厚生労働省年金局の「令和5年度 厚生年金保険・国民年金事業の概況」によると、厚生年金(国民年金部分を含む)の平均月額は14万6429円。ここでは本来の年金額が「15万円」だった場合を想定してシミュレーションします。
「60歳・65歳・70歳・75歳・80歳・85歳・90歳」で年金を受け取り始めた場合に受け取れる累計の年金額を見ていきましょう。
4.1 60歳・65歳・70歳・75歳・80歳・85歳・90歳《各年齢での累計受給額はいくら?》
本来の年金額が15万円だった人が、60歳から前倒しで受給を始めた場合、減額率適用後の年金月額は「11万4000円」。この年金額が生涯固定されることになり、65歳になっても本来の15万円にもどることはありません。

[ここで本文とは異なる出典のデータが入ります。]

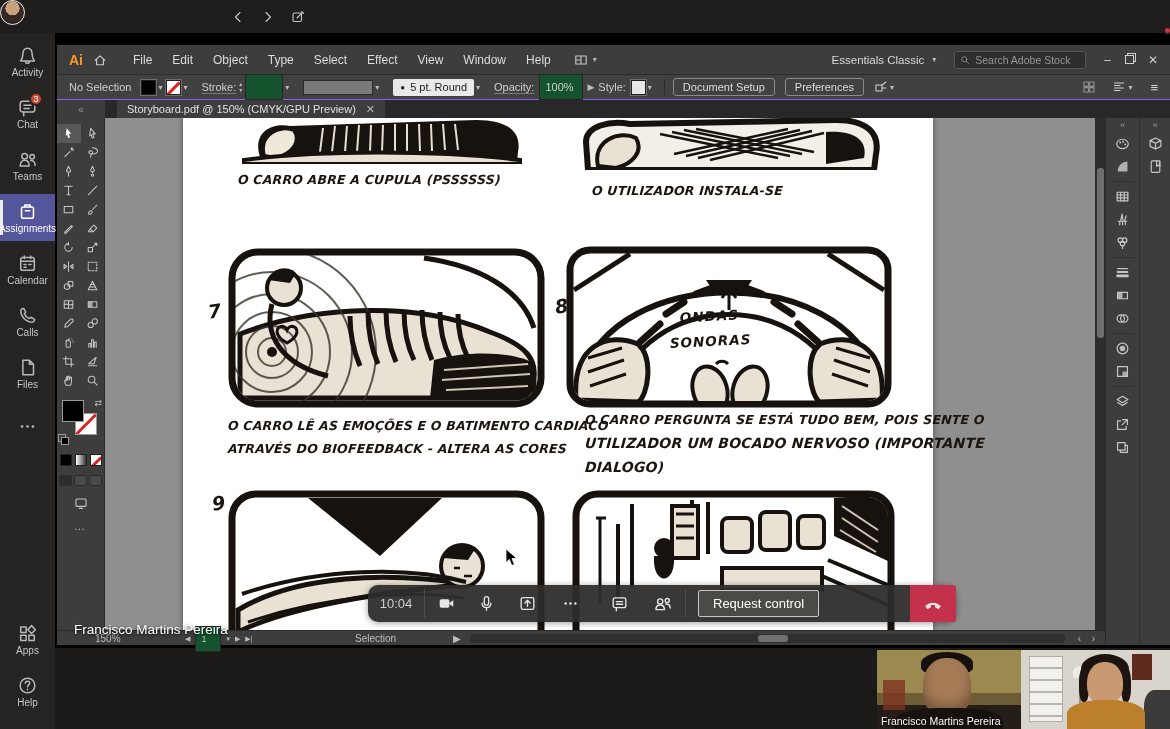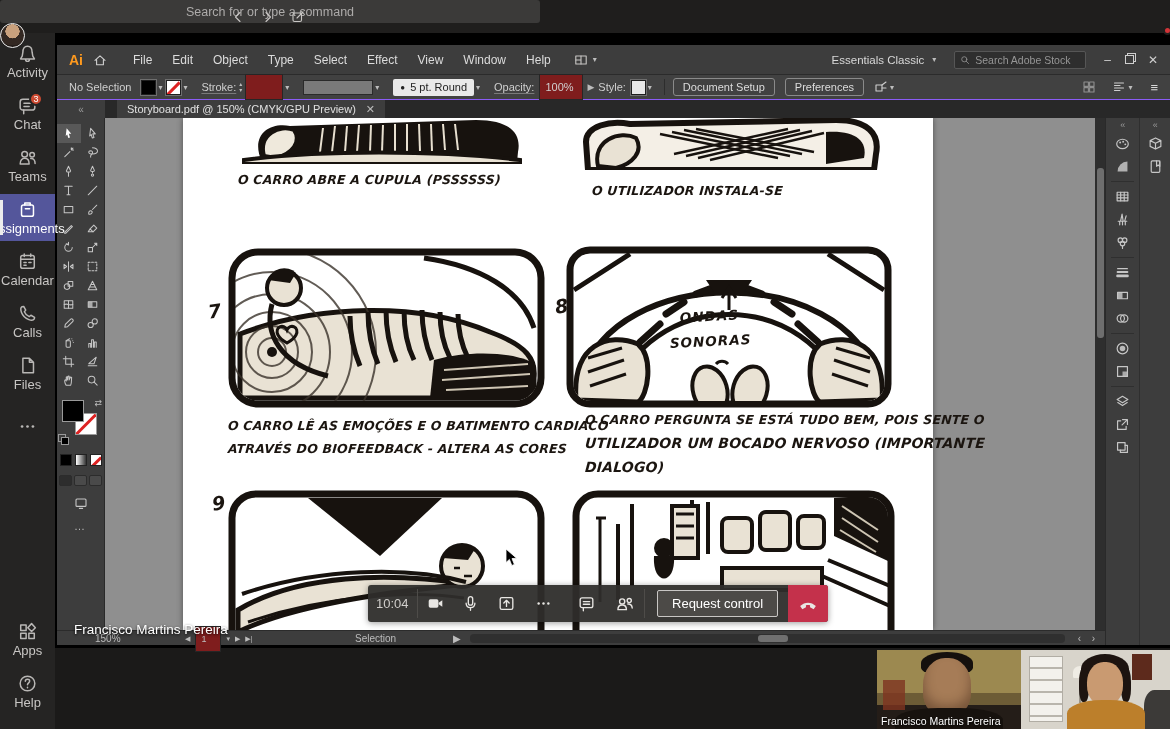"Search for or type a" div.searchbox { html: <div> <span>Search for or type a command</span> </div> -> none }
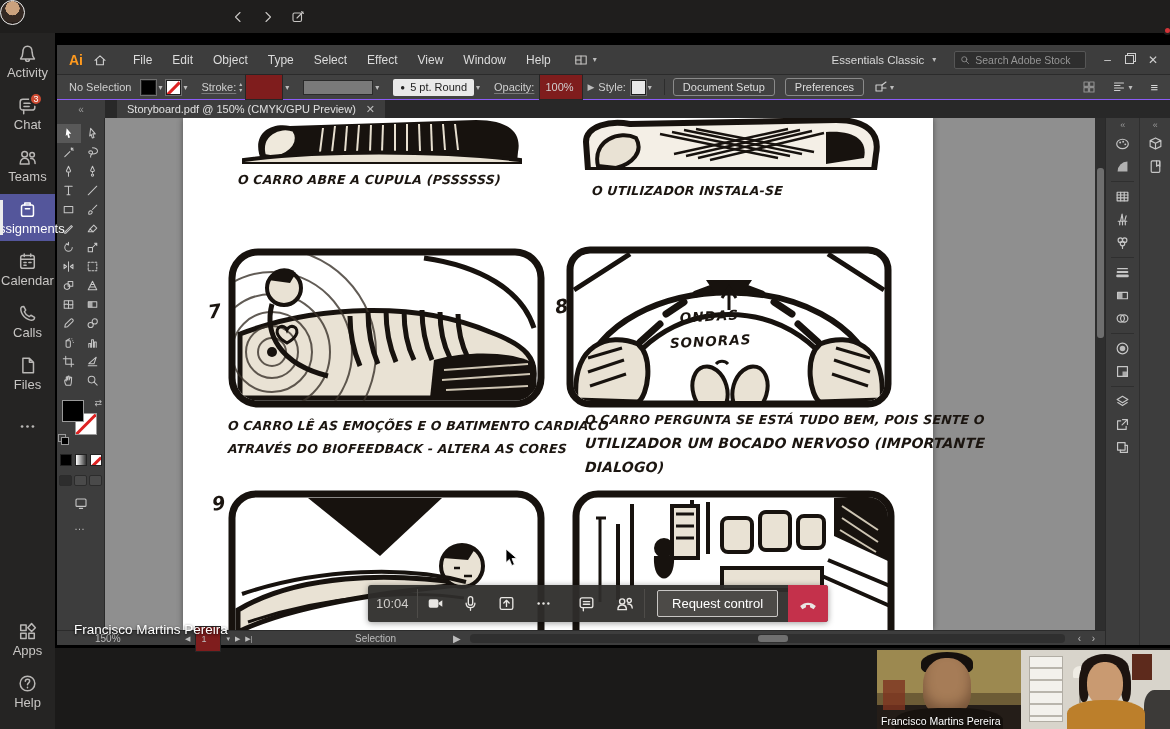"Activity" .rail-item .lbl { font-size: 13px -> 10px }
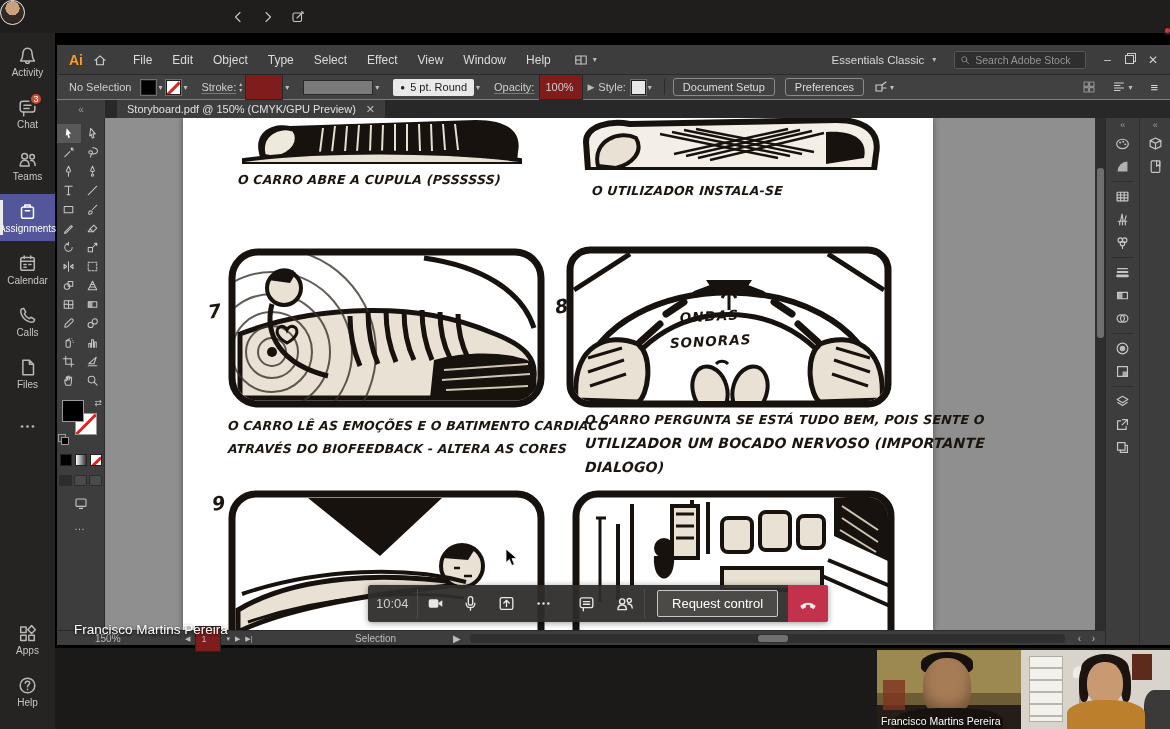"100%" .val-box { background: #7f1d1d -> #14532d }
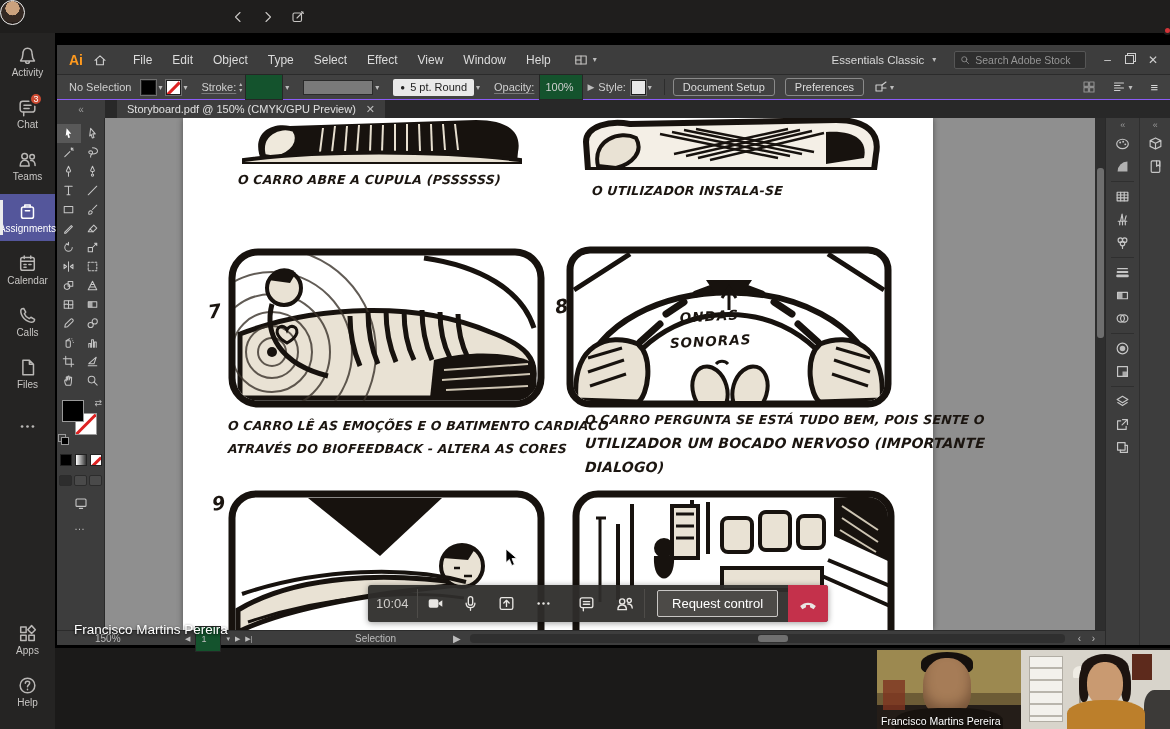"10:04" .callbar { border-radius: 3px -> 10px; width: 460px -> 588px }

累計受給額に目を向けると、70歳・75歳の時点でもっとも多いのは「繰上げ受給」です。これが、80歳時点では本来の「65歳から受給」が最も年金額が多くなり、85歳以降では「繰下げ受給」の方が多くなります。
5. 繰上げ受給・繰下げ受給「注意点や意外な落とし穴も知っておこう」
今回は、老齢年金の「繰上げ受給」の基本を整理したあと、年金額のシミュレーション結果も紹介しました。
「できるだけ早めに老後の家計を安定させたい」という人であれば、繰上げ受給のメリットを活用できる可能性は高いですね。
また、健康状態に自信があり、当面の資金繰りに余裕がある人なら、繰下げ受給で年金を増やすことを検討しても良いでしょう。
先述の通り、繰上げ受給の減額率は、65歳以降でリセットされて本来の受給額となるわけではありません。また、繰上げ請求すると取り消すことができません。
よって、繰上げ受給の活用を検討する場合は、世帯の資産状況と健康状態を考慮したうえで、ベストな受給タイミングを探っていく必要があります。もちろん繰下げ受給についても同じことが言えるでしょう。